Lotim Sergapye –
Sekertaris Daerah Lombok Timur H. Muhammad Juaini Taofik, menghadiri rangkaian kegiatan Pengabdian Masyarakat dalam rangka Dies Natalis ke-59 Fakultas Pertanian Universitas Mataram di Desa Ekas Buana, Kecamatan Jerowaru, Sabtu (17/1). Mengusung tema ‘Momentum Pengabdian Nyata untuk Meningkatkan Kesehatan, Kemandirian Masyarakat, dan Gerakan Penghijauan’, kegiatan ini menjadi wujud nyata kolaborasi akademisi dalam membangun sektor maritim dan pertanian di wilayah selatan Lombok Timur.
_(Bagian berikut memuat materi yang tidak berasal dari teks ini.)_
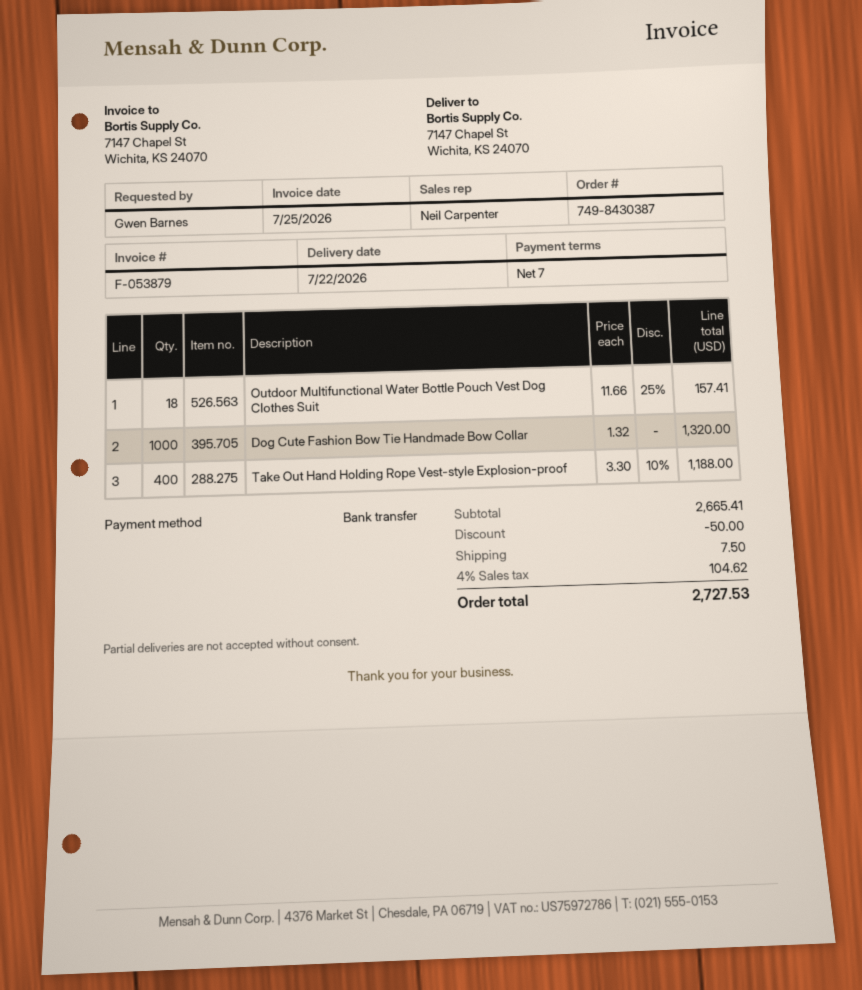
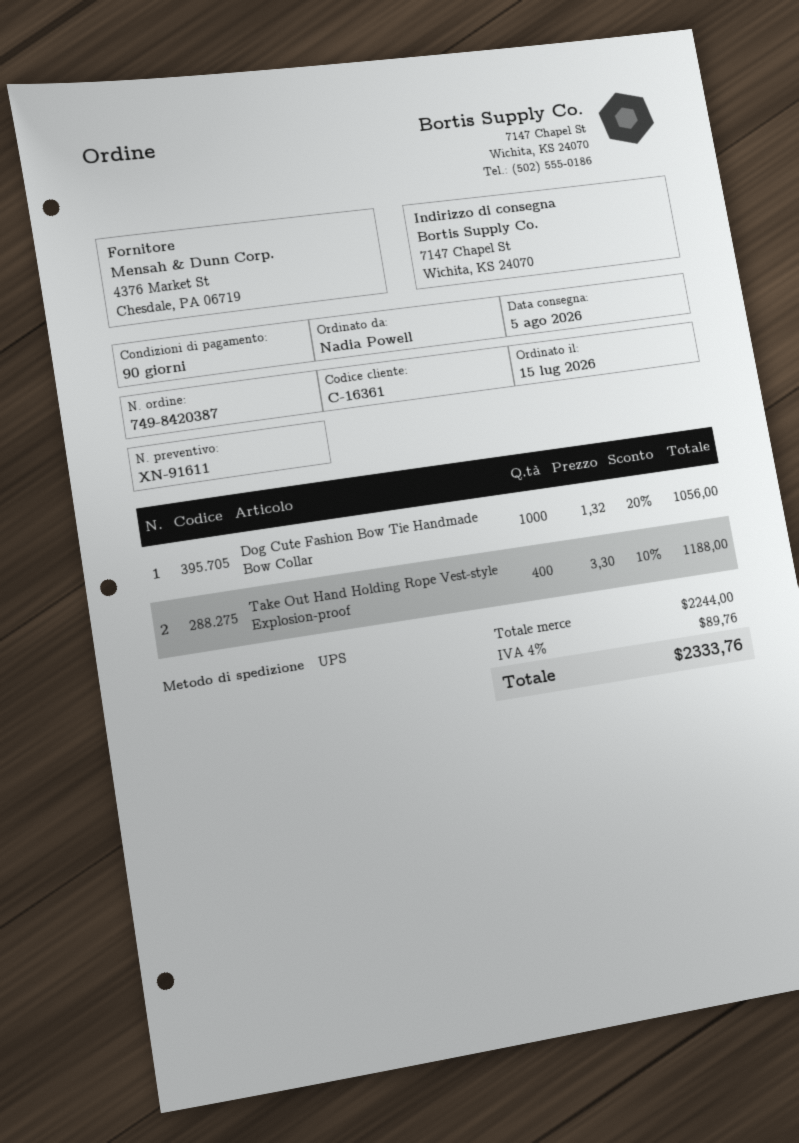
order number: 749-8430387 -> 749-8420387
delivery date: 2026-07-22 -> 2026-08-05
payment terms: 7 days -> 90 days
ordered by: Gwen Barnes -> Nadia Powell
Outdoor Multifunctional Water Bottle Pouch Vest Dog Clothes Suit: 18 x 11.66 - 25% = 157.41 -> none
Dog Cute Fashion Bow Tie Handmade Bow Collar: 1000 x 1.32 = 1320.00 -> 1000 x 1.32 - 20% = 1056.00
subtotal: 2665.41 -> 2244.00
discount: 50.00 -> none
shipping: 7.50 -> none
tax: 4% = 104.62 -> 4% = 89.76
total: 2727.53 -> 2333.76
Sekda pada kesempatan tersebut memberikan apresiasi kepada Rektor UNRAM beserta jajarannya. Ia menekankan bahwa inisiatif ini sejalan dengan visi pemerintahan SMART yang diusung oleh H. Haerul Warisin dan H. Moh. Edwin Hadiwijaya, khususnya dalam pemenuhan kebutuhan pokok dan pengentasan kesenjangan di daerah ini.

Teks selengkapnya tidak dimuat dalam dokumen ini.